Task instructions - Keep only the lines that hold the string "none", filtering out the rest of the entries below.
─── Exercise materials ───
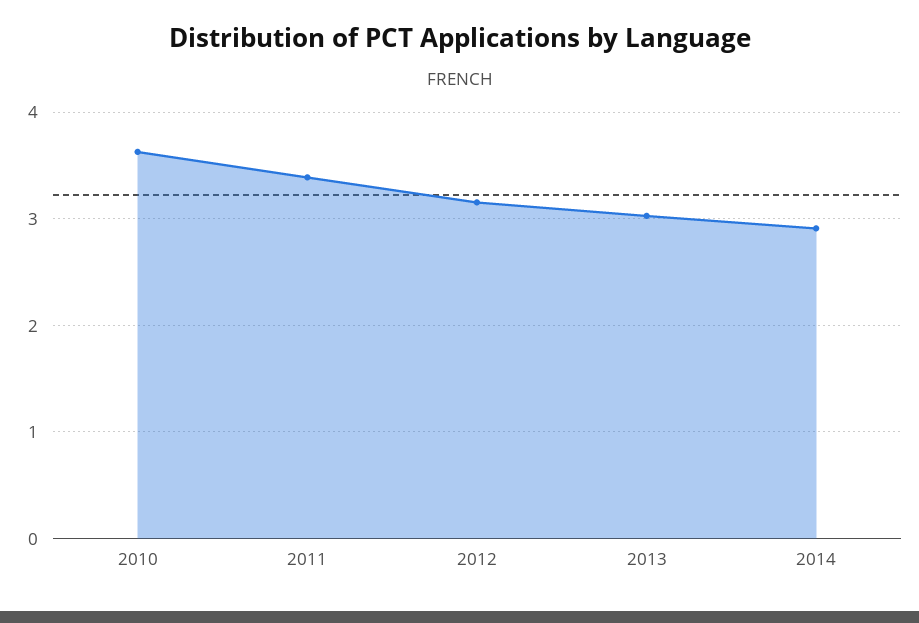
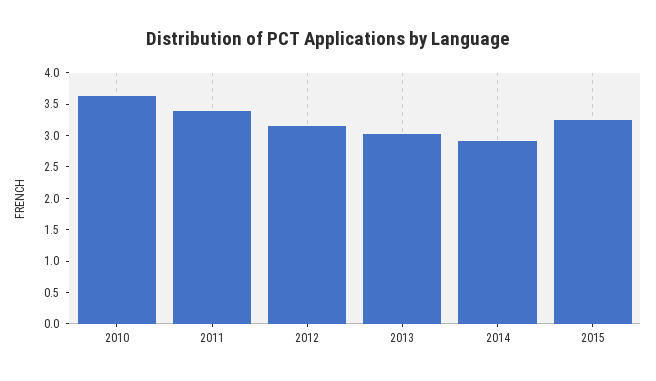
2015: none -> 3.25

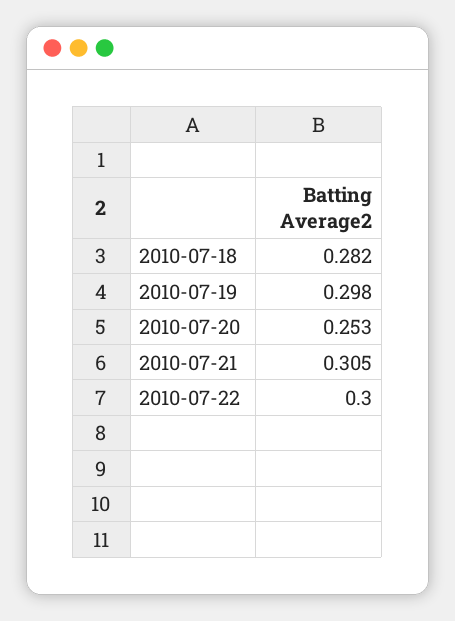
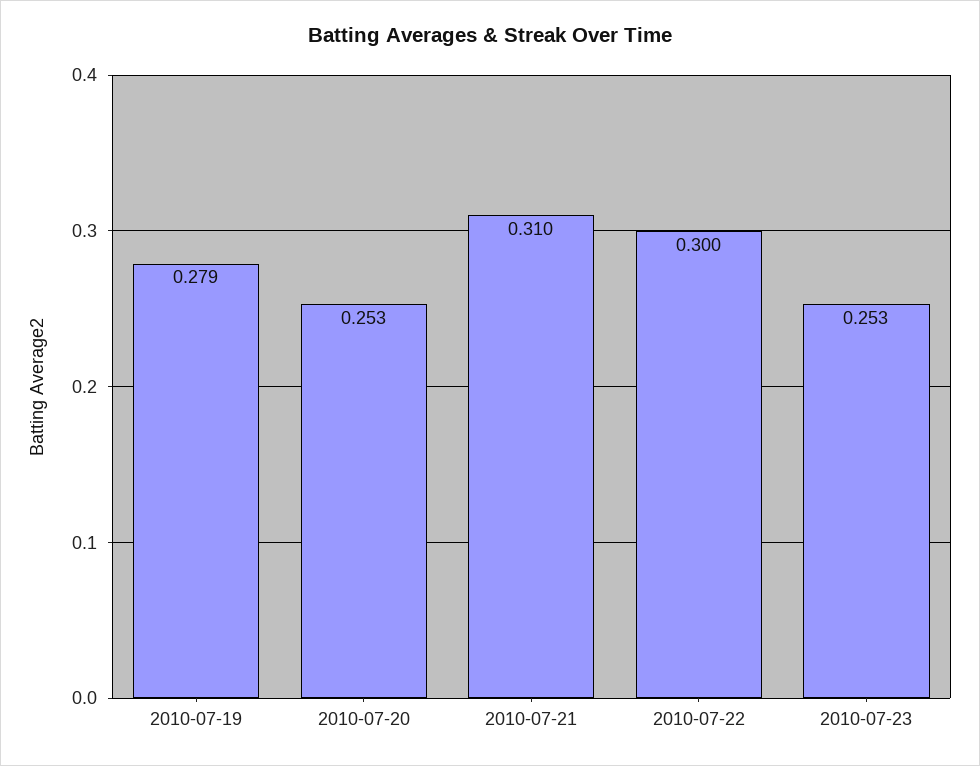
2010-07-18: 0.282 -> none
2010-07-19: 0.298 -> 0.279
2010-07-21: 0.305 -> 0.31
2010-07-23: none -> 0.253

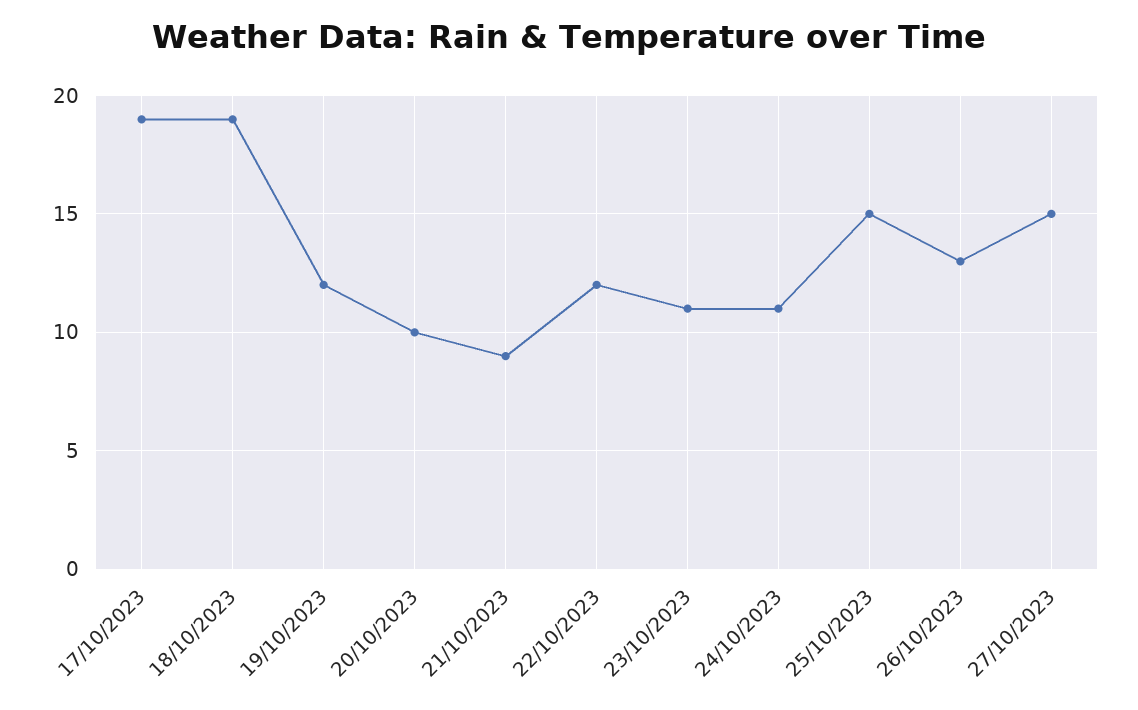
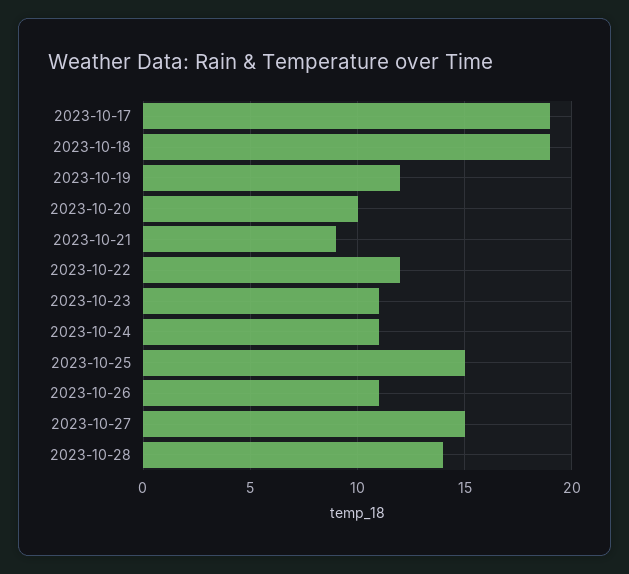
26/10/2023: 13 -> 11
2023-10-28: none -> 14

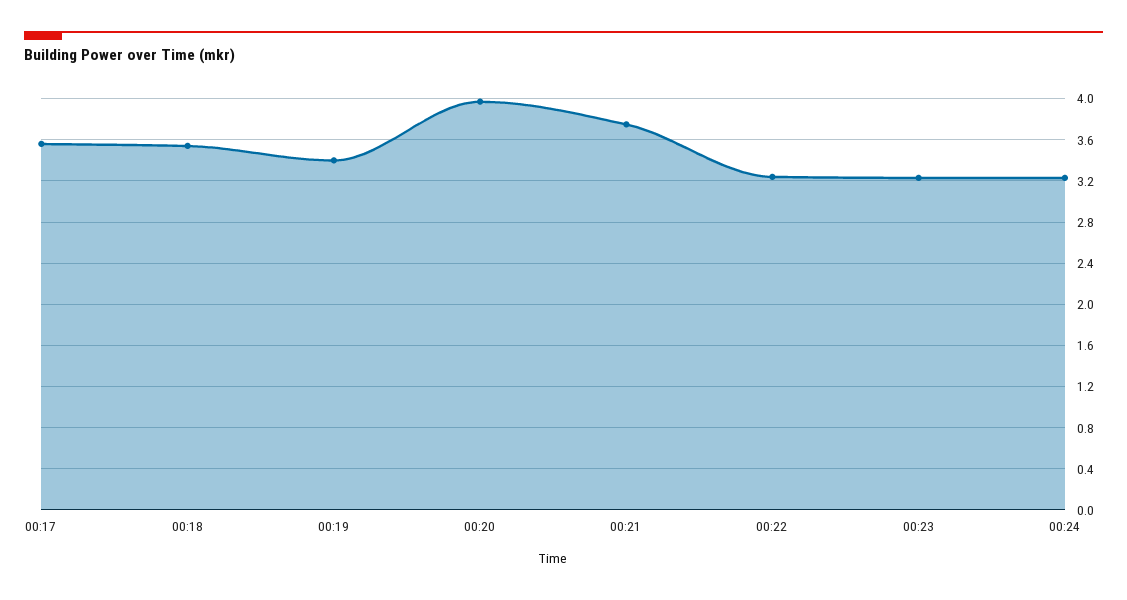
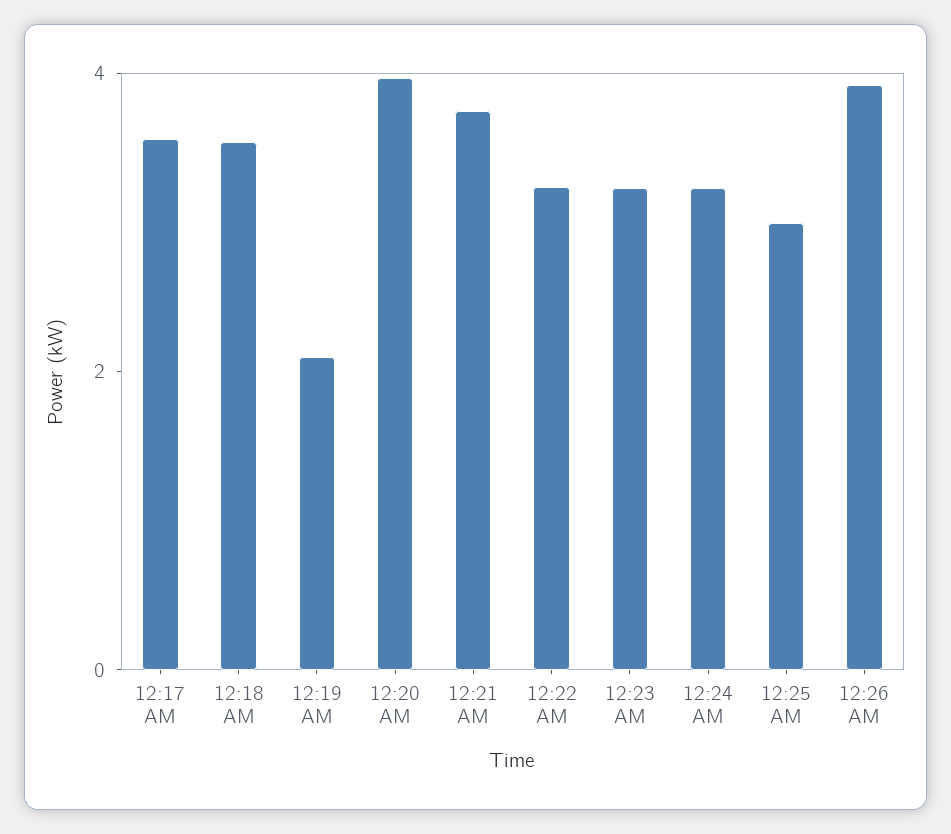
00:19: 3.4 -> 2
12:25 AM: none -> 3
12:26 AM: none -> 4

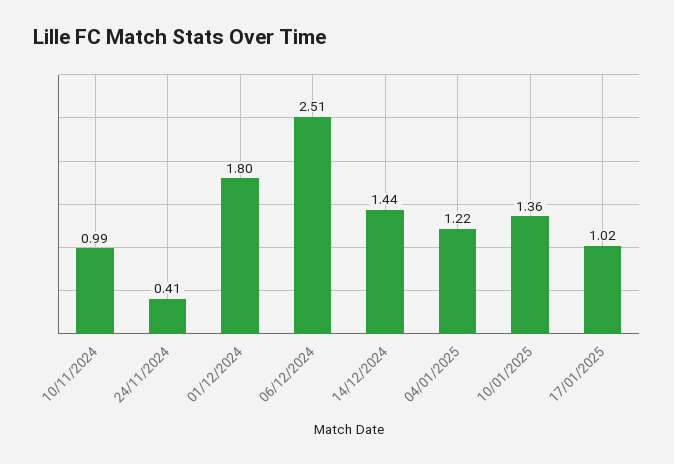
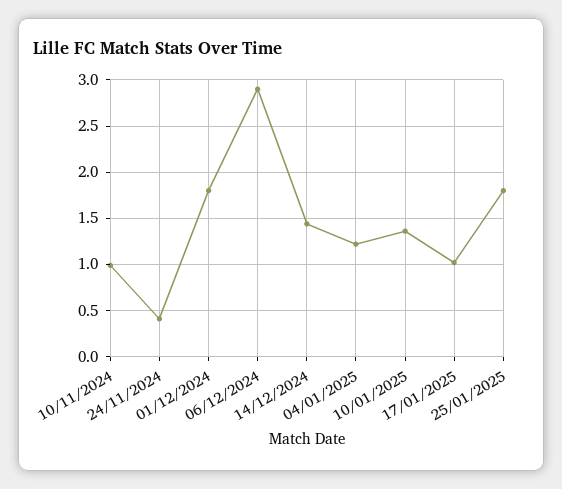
06/12/2024: 2.51 -> 2.9
25/01/2025: none -> 1.8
───
Output of the task -
2015: none -> 3.25
2010-07-18: 0.282 -> none
2010-07-23: none -> 0.253
2023-10-28: none -> 14
12:25 AM: none -> 3
12:26 AM: none -> 4
25/01/2025: none -> 1.8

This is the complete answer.